Dynashard - Dynamic sharding for ActiveRecord
This package provides database sharding functionality for ActiveRecord models.
Sharding is disabled by default and is enabled with Dynashard.enable
. This allows
sharding behavior to be enabled globally or only for specific environments; for example,
production environments could be sharded while development environments could
use a single database.
Models may be configured to determine the appropriate shard (database connection) to use based on context defined prior to performing queries.
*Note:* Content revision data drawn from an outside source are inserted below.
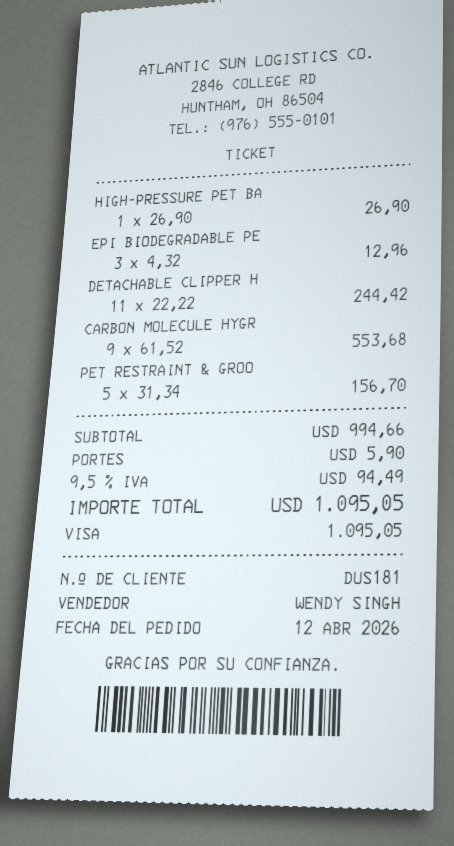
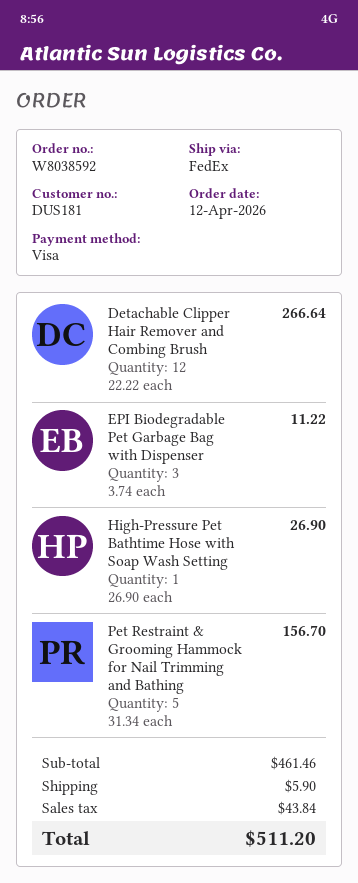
EPI BIODEGRADABLE PE: 3 x 4.32 = 12.96 -> 3 x 3.74 = 11.22
DETACHABLE CLIPPER H: 11 x 22.22 = 244.42 -> 12 x 22.22 = 266.64
CARBON MOLECULE HYGR: 9 x 61.52 = 553.68 -> none
subtotal: 994.66 -> 461.46
tax: 94.49 -> 43.84
total: 1095.05 -> 511.20

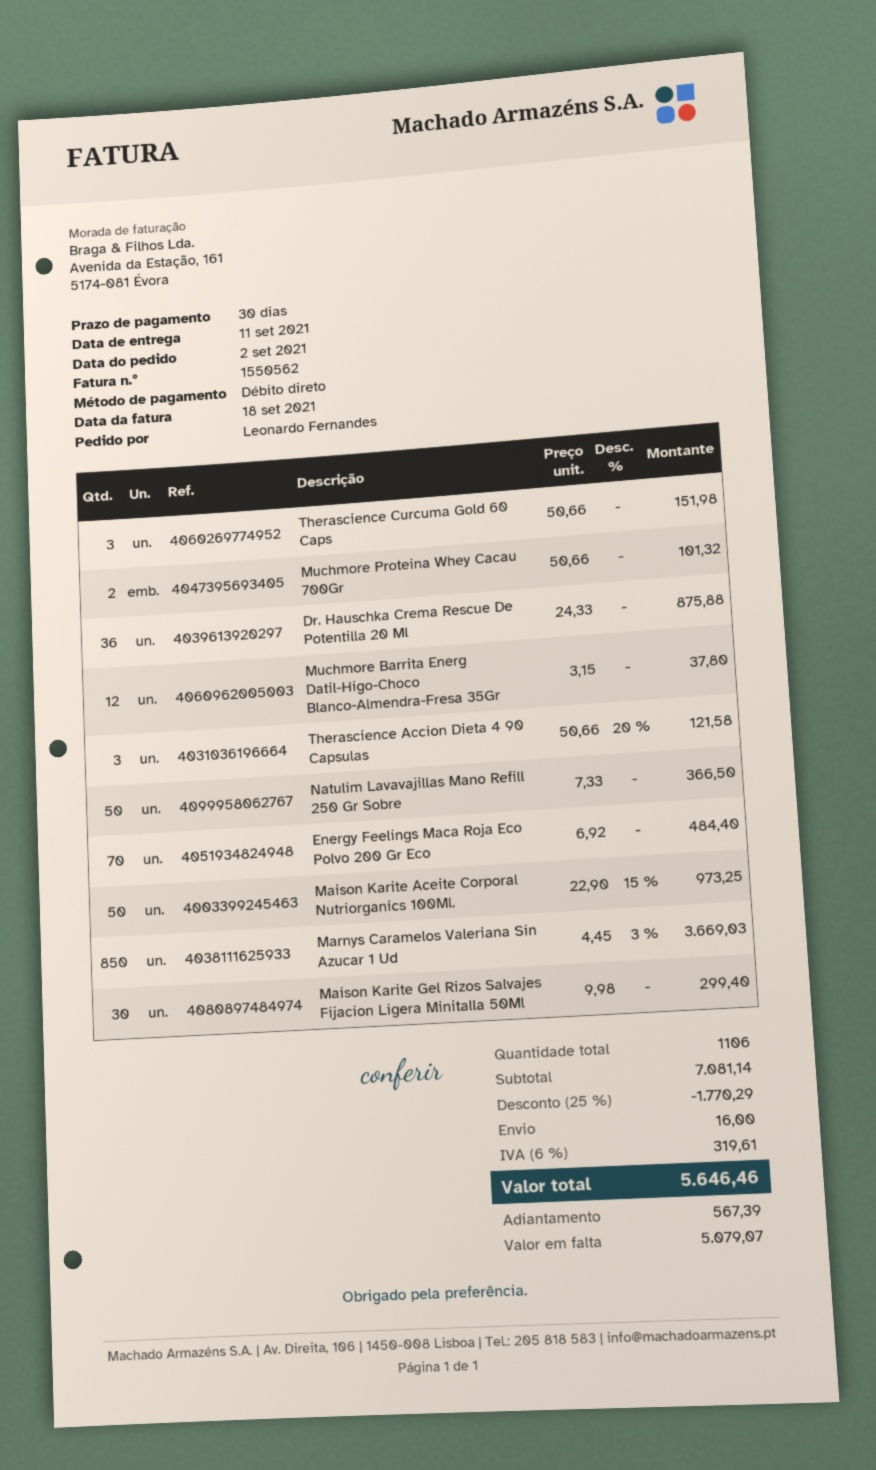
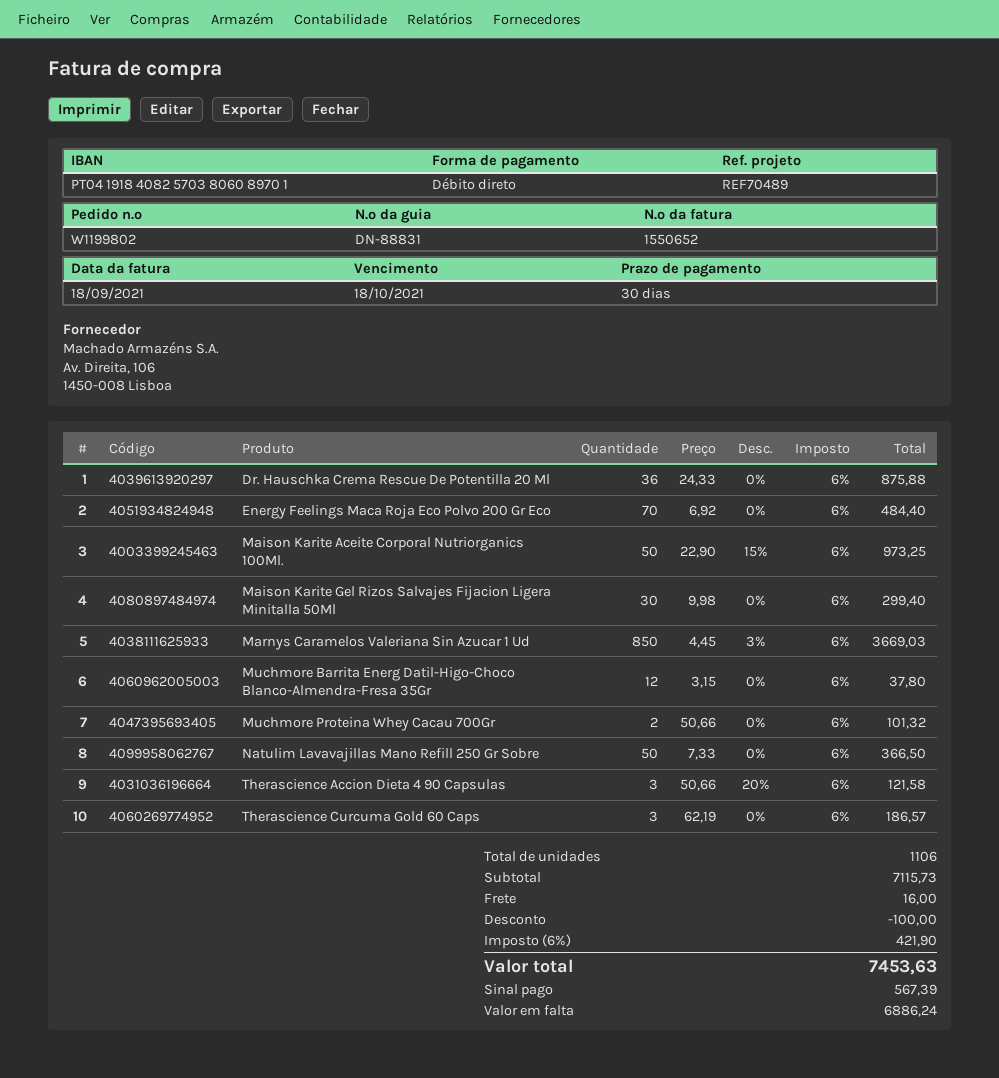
invoice number: 1550562 -> 1550652
Therascience Curcuma Gold 60 Caps: 3 x 50.66 = 151.98 -> 3 x 62.19 = 186.57
subtotal: 7081.14 -> 7115.73
discount: 1770.29 -> 100.00
tax: 6% = 319.61 -> 6% = 421.90
total: 5646.46 -> 7453.63
balance: 5079.07 -> 6886.24

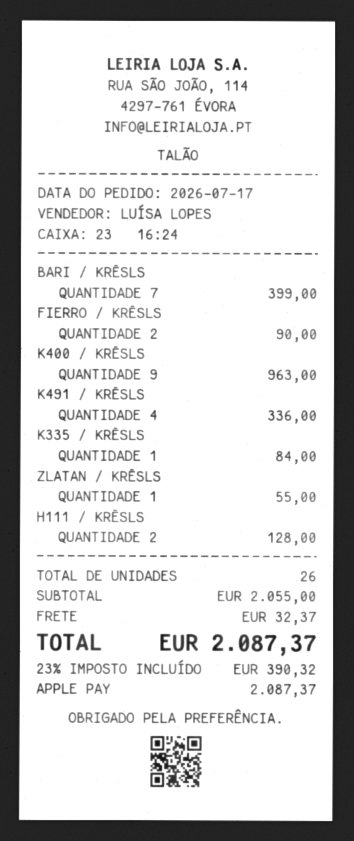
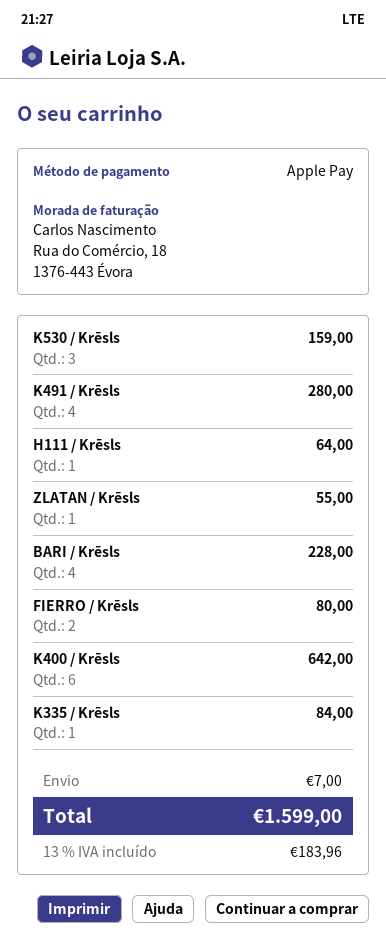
BARI / KRĒSLS: 7 for 399.00 -> 4 for 228.00
FIERRO / KRĒSLS: 2 for 90.00 -> 2 for 80.00
K400 / KRĒSLS: 9 for 963.00 -> 6 for 642.00
K491 / KRĒSLS: 4 for 336.00 -> 4 for 280.00
H111 / KRĒSLS: 2 for 128.00 -> 1 for 64.00
K530 / Krēsls: none -> 3 for 159.00
shipping: 32.37 -> 7.00
tax: 23% = 390.32 -> 13% = 183.96
total: 2087.37 -> 1599.00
Different models may shard using different contexts.
class Widget < ActiveRecord::Base
shard :by => :user
end
class Doohickie < ActiveRecord::Base
shard :by => :vhost
end
class WidgetController < ApplicationController
around_filter :set_shard_context
def index
# Widgets will be loaded using the connection for the current user's shard
@widgets = Widget.find(:all)
# Doohickies will be loaded using the connection for the vhost's shard
@doohickies = Doohickie.find(:all)
end
private
def set_shard_context
Dynashard.with_context(:user => current_user.shard, :vhost => request.env['HTTP_HOST']) do
yield
end
end
end
Sharded models are returned as objects of a shard-specific subclass.
> new_widget = Dynashard.with_context(:user => 'shard1') {Widget.new(:name => 'New widget')}
=> <#Dynashard::Shard0::Widget id: nil, name: "New widget">
> created_widget = Dynashard.with_context(:user => 'shard2') {Widget.create(:name => 'Created widget')}
=> <#Dynashard::Shard1::Widget id: 1, name: "Created widget">
> found_widget = Dynashard.with_context(:user => 'shard3') {Widget.find(:first)}
=> <#Dynashard::Shard2::Widget id: 4, name: "Found widget">
> found_widgets = Dynashard.with_context(:user => 'shard3') {Widget.find(:all)}
=> [<#Dynashard::Shard2::Widget id: 4, name: "Found widget">, <#Dynashard::Shard2::Widget id: 5, name: "Other found widget">]
New objects are saved on the shard with the context that was active when the object was initialized.
> new_widget.save
=> <#Dynashard::Shard0::Widget id: 1, name: "New widget"> # saved on 'shard1'
Created and found objects are updated on the shard with the context that was active when they were created or found.
> created_widget.update_attribute(:name, 'New name')
=> true # updated on 'shard2'
> found_widget.update_attributes(:name => 'Updated name')
=> true # updated on 'shard3'
Shard context values may be a valid argument to establish_connection() such as a string reference to a configuration from config/database.yml or a hash with database connection parameters. Values may also be an object that responds to :call and returns a valid argument to establish_connection().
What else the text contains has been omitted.